Ithkuil’s first piece of press was a brief mention in 2004 in a Russian popular-science magazine called Computerra. An article titled “The Speed of Thought” noted remarkable similarities between Ithkuil and an imaginary language cooked up by the science-fiction writer Robert Heinlein for his novella “Gulf,” from 1949. Heinlein’s story describes a secret society of geniuses called the New Men who train themselves to think more rapidly and precisely using a language called Speedtalk, which is capable of condensing entire sentences into single words. Using their efficient language to communicate, the New Men plot to take over the world from the benighted “homo saps.”
Soon after the publication of the Russian article, Quijada began to receive a steady stream of letters from e-mail addresses ending in .ru, peppering him with arcane questions and requesting changes to the language to make its words easier to pronounce. Alexey Samons, a Russian software engineer based in Vladivostok, took on the monumental task of translating the Ithkuil Web site into Russian, and before long three Russian Web forums had sprung up to debate the merits and uses of Ithkuil.
At first, Quijada was bewildered by the interest emanating from Russia. “I was a third humbled, a third flattered, and a third intrigued,” he told me. “Beyond that, I just wanted to know: who are these people?
He accepted an invitation to a conference in Russia to satisfy his curiosity and I’ll allow the article to take up the rest of the tale. All in all a most enjoyable read and it served to introduce me to that novella by Heinlein which I hadn’t come across before and which I look forward to reading as soon as I can find it.
BTW I was delighted to read of this language.

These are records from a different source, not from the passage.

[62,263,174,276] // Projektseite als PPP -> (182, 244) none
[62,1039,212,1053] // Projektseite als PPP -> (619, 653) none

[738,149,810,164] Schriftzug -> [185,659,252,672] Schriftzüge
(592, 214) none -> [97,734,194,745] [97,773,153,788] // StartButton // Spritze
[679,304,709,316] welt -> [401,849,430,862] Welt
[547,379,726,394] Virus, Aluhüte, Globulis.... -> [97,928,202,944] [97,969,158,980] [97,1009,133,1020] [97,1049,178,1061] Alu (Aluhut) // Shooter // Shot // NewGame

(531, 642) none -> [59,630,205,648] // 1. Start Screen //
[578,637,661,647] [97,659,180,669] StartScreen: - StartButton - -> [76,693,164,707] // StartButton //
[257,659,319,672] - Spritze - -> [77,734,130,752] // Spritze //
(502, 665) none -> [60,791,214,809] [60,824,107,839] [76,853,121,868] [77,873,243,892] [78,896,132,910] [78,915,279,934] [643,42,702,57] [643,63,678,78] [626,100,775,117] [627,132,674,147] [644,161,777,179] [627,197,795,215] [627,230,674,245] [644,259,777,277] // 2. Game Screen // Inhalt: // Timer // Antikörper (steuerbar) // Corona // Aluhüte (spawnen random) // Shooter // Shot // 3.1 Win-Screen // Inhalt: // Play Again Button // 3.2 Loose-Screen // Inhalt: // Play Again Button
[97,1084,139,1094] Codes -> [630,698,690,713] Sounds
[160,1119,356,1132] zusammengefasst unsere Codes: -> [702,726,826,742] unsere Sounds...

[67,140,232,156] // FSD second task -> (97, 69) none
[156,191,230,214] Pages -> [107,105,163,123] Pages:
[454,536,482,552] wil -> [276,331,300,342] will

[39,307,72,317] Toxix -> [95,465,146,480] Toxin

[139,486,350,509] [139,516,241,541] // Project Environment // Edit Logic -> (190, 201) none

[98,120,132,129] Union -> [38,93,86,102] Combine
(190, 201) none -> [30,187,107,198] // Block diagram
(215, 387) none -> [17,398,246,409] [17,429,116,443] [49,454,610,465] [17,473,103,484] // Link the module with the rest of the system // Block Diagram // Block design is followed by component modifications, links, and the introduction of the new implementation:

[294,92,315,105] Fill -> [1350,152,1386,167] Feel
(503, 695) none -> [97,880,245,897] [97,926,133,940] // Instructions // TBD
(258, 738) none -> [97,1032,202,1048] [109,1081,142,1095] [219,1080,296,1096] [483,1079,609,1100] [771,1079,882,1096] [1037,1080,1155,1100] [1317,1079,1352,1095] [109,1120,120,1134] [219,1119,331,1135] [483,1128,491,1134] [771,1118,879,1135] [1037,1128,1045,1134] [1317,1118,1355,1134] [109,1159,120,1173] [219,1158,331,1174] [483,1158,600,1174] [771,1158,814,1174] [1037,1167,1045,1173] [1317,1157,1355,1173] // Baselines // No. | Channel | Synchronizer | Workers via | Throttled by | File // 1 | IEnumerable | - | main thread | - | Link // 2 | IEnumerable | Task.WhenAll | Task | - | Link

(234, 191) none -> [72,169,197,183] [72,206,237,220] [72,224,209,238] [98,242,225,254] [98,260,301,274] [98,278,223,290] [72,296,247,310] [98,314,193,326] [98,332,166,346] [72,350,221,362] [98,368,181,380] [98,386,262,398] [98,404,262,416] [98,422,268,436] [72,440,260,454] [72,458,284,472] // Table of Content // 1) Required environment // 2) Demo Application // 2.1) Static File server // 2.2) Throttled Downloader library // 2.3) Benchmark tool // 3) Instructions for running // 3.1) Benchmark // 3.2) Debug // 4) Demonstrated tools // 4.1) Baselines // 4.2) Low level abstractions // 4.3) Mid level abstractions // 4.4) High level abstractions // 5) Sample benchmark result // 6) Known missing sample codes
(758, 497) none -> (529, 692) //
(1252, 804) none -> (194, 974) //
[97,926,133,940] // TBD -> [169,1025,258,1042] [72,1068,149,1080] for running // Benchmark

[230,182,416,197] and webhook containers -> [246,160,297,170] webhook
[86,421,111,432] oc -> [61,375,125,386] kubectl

Solresol, the creation of a French musician named Jean-François Sudre, was among the first of these universal languages to gain popular attention. It had only seven syllables: Do, Re, Mi, Fa, So, La, and Si. Words could be sung, or performed on a violin. Or, since the language could also be translated into the seven colors of the rainbow, sentences could be woven into a textile as a stream of colors.
It reminded me of Jack Vance’s story The Moon Moth, set on a planet with a sung language. Vance also wrote The Languages of Pao in which on a far world different languages are invented for different castes (scientists, soldiers, merchants, etc), again referencing the Sapir-Whorff hypothesis.